▶ [GOAL OF THE EXERCISE]
Every record is to be restated exactly, with nothing left out.

● ● ●

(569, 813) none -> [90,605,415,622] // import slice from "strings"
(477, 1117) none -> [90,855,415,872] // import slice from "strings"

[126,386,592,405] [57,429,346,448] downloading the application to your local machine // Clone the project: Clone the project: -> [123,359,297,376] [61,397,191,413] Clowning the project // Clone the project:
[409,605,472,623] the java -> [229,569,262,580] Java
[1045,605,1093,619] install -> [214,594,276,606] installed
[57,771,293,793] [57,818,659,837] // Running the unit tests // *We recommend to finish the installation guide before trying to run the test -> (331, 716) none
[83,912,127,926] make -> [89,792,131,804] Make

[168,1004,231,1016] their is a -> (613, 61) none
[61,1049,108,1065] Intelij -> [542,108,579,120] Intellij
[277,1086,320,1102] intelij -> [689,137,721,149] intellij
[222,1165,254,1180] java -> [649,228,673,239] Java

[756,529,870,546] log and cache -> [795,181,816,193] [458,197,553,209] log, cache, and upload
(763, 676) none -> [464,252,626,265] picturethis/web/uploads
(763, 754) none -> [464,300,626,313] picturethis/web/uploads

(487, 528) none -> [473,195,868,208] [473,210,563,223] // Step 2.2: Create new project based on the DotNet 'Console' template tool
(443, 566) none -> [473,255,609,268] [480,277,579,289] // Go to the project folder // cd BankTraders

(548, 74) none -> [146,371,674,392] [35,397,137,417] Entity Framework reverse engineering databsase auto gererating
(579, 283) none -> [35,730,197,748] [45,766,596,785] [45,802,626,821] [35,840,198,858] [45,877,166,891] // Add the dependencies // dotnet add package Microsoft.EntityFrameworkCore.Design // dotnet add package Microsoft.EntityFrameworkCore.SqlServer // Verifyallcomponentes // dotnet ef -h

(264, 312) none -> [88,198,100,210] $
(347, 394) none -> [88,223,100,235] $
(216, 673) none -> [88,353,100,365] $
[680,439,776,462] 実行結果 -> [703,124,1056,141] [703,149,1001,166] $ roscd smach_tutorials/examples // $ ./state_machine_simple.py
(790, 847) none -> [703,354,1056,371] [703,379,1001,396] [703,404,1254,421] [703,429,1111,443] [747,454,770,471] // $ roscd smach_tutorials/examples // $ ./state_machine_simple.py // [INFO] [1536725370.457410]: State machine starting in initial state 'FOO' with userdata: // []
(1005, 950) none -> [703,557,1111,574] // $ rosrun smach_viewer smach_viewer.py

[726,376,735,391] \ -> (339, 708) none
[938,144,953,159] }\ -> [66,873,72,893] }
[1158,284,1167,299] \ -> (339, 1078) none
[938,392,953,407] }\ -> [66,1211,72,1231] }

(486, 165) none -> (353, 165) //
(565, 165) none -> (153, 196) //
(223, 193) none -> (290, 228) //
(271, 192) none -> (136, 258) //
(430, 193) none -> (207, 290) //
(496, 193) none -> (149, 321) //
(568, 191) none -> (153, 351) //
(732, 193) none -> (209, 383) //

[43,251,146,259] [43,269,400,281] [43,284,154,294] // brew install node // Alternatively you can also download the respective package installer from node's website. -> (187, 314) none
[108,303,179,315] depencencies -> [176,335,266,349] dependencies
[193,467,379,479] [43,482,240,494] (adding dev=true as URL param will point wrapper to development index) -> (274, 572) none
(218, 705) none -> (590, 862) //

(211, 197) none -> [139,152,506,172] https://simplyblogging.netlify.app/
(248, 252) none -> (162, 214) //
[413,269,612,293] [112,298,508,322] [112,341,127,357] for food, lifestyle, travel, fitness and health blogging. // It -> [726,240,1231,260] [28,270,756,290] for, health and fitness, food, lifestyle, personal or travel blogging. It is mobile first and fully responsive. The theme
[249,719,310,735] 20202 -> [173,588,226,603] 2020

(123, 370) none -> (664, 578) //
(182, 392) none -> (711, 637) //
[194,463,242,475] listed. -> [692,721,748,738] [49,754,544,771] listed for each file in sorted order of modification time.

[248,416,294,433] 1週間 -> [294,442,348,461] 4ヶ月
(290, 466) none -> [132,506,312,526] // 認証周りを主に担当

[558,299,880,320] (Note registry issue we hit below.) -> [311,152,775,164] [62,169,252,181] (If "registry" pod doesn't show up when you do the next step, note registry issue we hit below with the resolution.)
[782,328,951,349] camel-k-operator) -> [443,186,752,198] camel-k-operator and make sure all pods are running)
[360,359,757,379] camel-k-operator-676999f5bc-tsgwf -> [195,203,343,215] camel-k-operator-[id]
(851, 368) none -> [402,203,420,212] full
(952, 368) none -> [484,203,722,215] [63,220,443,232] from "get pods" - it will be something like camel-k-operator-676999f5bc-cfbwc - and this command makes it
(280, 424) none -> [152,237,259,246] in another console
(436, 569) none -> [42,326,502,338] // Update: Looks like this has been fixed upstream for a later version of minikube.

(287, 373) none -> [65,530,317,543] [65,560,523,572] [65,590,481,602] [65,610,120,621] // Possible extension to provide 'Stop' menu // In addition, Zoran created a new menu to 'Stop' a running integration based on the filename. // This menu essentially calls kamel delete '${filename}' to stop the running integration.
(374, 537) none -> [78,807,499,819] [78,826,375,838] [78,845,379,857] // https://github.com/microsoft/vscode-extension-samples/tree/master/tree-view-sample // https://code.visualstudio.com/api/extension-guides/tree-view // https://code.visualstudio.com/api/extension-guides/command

● ● ●

▶ [RESULT FOR THIS EXERCISE]
(569, 813) none -> [90,605,415,622] // import slice from "strings"
(477, 1117) none -> [90,855,415,872] // import slice from "strings"

[126,386,592,405] [57,429,346,448] downloading the application to your local machine // Clone the project: Clone the project: -> [123,359,297,376] [61,397,191,413] Clowning the project // Clone the project:
[409,605,472,623] the java -> [229,569,262,580] Java
[1045,605,1093,619] install -> [214,594,276,606] installed
[57,771,293,793] [57,818,659,837] // Running the unit tests // *We recommend to finish the installation guide before trying to run the test -> (331, 716) none
[83,912,127,926] make -> [89,792,131,804] Make

[168,1004,231,1016] their is a -> (613, 61) none
[61,1049,108,1065] Intelij -> [542,108,579,120] Intellij
[277,1086,320,1102] intelij -> [689,137,721,149] intellij
[222,1165,254,1180] java -> [649,228,673,239] Java

[756,529,870,546] log and cache -> [795,181,816,193] [458,197,553,209] log, cache, and upload
(763, 676) none -> [464,252,626,265] picturethis/web/uploads
(763, 754) none -> [464,300,626,313] picturethis/web/uploads

(487, 528) none -> [473,195,868,208] [473,210,563,223] // Step 2.2: Create new project based on the DotNet 'Console' template tool
(443, 566) none -> [473,255,609,268] [480,277,579,289] // Go to the project folder // cd BankTraders

(548, 74) none -> [146,371,674,392] [35,397,137,417] Entity Framework reverse engineering databsase auto gererating
(579, 283) none -> [35,730,197,748] [45,766,596,785] [45,802,626,821] [35,840,198,858] [45,877,166,891] // Add the dependencies // dotnet add package Microsoft.EntityFrameworkCore.Design // dotnet add package Microsoft.EntityFrameworkCore.SqlServer // Verifyallcomponentes // dotnet ef -h

(264, 312) none -> [88,198,100,210] $
(347, 394) none -> [88,223,100,235] $
(216, 673) none -> [88,353,100,365] $
[680,439,776,462] 実行結果 -> [703,124,1056,141] [703,149,1001,166] $ roscd smach_tutorials/examples // $ ./state_machine_simple.py
(790, 847) none -> [703,354,1056,371] [703,379,1001,396] [703,404,1254,421] [703,429,1111,443] [747,454,770,471] // $ roscd smach_tutorials/examples // $ ./state_machine_simple.py // [INFO] [1536725370.457410]: State machine starting in initial state 'FOO' with userdata: // []
(1005, 950) none -> [703,557,1111,574] // $ rosrun smach_viewer smach_viewer.py

[726,376,735,391] \ -> (339, 708) none
[938,144,953,159] }\ -> [66,873,72,893] }
[1158,284,1167,299] \ -> (339, 1078) none
[938,392,953,407] }\ -> [66,1211,72,1231] }

(486, 165) none -> (353, 165) //
(565, 165) none -> (153, 196) //
(223, 193) none -> (290, 228) //
(271, 192) none -> (136, 258) //
(430, 193) none -> (207, 290) //
(496, 193) none -> (149, 321) //
(568, 191) none -> (153, 351) //
(732, 193) none -> (209, 383) //

[43,251,146,259] [43,269,400,281] [43,284,154,294] // brew install node // Alternatively you can also download the respective package installer from node's website. -> (187, 314) none
[108,303,179,315] depencencies -> [176,335,266,349] dependencies
[193,467,379,479] [43,482,240,494] (adding dev=true as URL param will point wrapper to development index) -> (274, 572) none
(218, 705) none -> (590, 862) //

(211, 197) none -> [139,152,506,172] https://simplyblogging.netlify.app/
(248, 252) none -> (162, 214) //
[413,269,612,293] [112,298,508,322] [112,341,127,357] for food, lifestyle, travel, fitness and health blogging. // It -> [726,240,1231,260] [28,270,756,290] for, health and fitness, food, lifestyle, personal or travel blogging. It is mobile first and fully responsive. The theme
[249,719,310,735] 20202 -> [173,588,226,603] 2020

(123, 370) none -> (664, 578) //
(182, 392) none -> (711, 637) //
[194,463,242,475] listed. -> [692,721,748,738] [49,754,544,771] listed for each file in sorted order of modification time.

[248,416,294,433] 1週間 -> [294,442,348,461] 4ヶ月
(290, 466) none -> [132,506,312,526] // 認証周りを主に担当

[558,299,880,320] (Note registry issue we hit below.) -> [311,152,775,164] [62,169,252,181] (If "registry" pod doesn't show up when you do the next step, note registry issue we hit below with the resolution.)
[782,328,951,349] camel-k-operator) -> [443,186,752,198] camel-k-operator and make sure all pods are running)
[360,359,757,379] camel-k-operator-676999f5bc-tsgwf -> [195,203,343,215] camel-k-operator-[id]
(851, 368) none -> [402,203,420,212] full
(952, 368) none -> [484,203,722,215] [63,220,443,232] from "get pods" - it will be something like camel-k-operator-676999f5bc-cfbwc - and this command makes it
(280, 424) none -> [152,237,259,246] in another console
(436, 569) none -> [42,326,502,338] // Update: Looks like this has been fixed upstream for a later version of minikube.

(287, 373) none -> [65,530,317,543] [65,560,523,572] [65,590,481,602] [65,610,120,621] // Possible extension to provide 'Stop' menu // In addition, Zoran created a new menu to 'Stop' a running integration based on the filename. // This menu essentially calls kamel delete '${filename}' to stop the running integration.
(374, 537) none -> [78,807,499,819] [78,826,375,838] [78,845,379,857] // https://github.com/microsoft/vscode-extension-samples/tree/master/tree-view-sample // https://code.visualstudio.com/api/extension-guides/tree-view // https://code.visualstudio.com/api/extension-guides/command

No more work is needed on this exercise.